| Aim of the task |
Repeat verbatim, and only, the lines of the data below, beginning at the line that contains "М6 на опоры</div>" and stopping after the line that contains "в сложенном виде</div>".

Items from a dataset
-------

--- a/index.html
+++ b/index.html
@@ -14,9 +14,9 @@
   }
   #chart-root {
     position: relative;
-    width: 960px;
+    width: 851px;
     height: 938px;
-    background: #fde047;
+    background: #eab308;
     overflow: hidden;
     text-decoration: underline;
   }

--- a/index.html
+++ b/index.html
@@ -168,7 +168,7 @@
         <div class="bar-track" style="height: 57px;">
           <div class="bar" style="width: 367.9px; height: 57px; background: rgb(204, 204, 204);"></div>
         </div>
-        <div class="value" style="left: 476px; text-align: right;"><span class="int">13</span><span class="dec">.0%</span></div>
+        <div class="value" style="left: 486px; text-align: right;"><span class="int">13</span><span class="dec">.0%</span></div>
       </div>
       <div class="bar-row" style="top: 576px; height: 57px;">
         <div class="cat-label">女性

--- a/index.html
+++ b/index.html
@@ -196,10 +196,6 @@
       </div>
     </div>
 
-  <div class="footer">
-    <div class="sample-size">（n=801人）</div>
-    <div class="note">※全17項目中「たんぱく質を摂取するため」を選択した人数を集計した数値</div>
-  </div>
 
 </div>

-------

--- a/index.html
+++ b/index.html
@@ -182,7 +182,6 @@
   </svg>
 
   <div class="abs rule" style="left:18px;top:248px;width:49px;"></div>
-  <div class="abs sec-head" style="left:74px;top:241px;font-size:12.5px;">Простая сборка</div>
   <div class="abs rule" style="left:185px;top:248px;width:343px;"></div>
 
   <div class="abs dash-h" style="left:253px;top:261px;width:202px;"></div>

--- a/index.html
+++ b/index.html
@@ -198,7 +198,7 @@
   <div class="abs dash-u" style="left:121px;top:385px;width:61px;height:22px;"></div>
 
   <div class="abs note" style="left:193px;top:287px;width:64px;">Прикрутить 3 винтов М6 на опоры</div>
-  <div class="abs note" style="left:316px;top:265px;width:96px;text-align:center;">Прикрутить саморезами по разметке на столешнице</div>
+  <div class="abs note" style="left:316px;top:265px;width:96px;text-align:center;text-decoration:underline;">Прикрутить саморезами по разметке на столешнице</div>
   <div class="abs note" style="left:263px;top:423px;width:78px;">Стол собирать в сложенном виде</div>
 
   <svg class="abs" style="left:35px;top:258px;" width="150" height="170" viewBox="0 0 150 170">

-------

| Exercise result |
   <div class="abs note" style="left:193px;top:287px;width:64px;">Прикрутить 3 винтов М6 на опоры</div>
-  <div class="abs note" style="left:316px;top:265px;width:96px;text-align:center;">Прикрутить саморезами по разметке на столешнице</div>
+  <div class="abs note" style="left:316px;top:265px;width:96px;text-align:center;text-decoration:underline;">Прикрутить саморезами по разметке на столешнице</div>
   <div class="abs note" style="left:263px;top:423px;width:78px;">Стол собирать в сложенном виде</div>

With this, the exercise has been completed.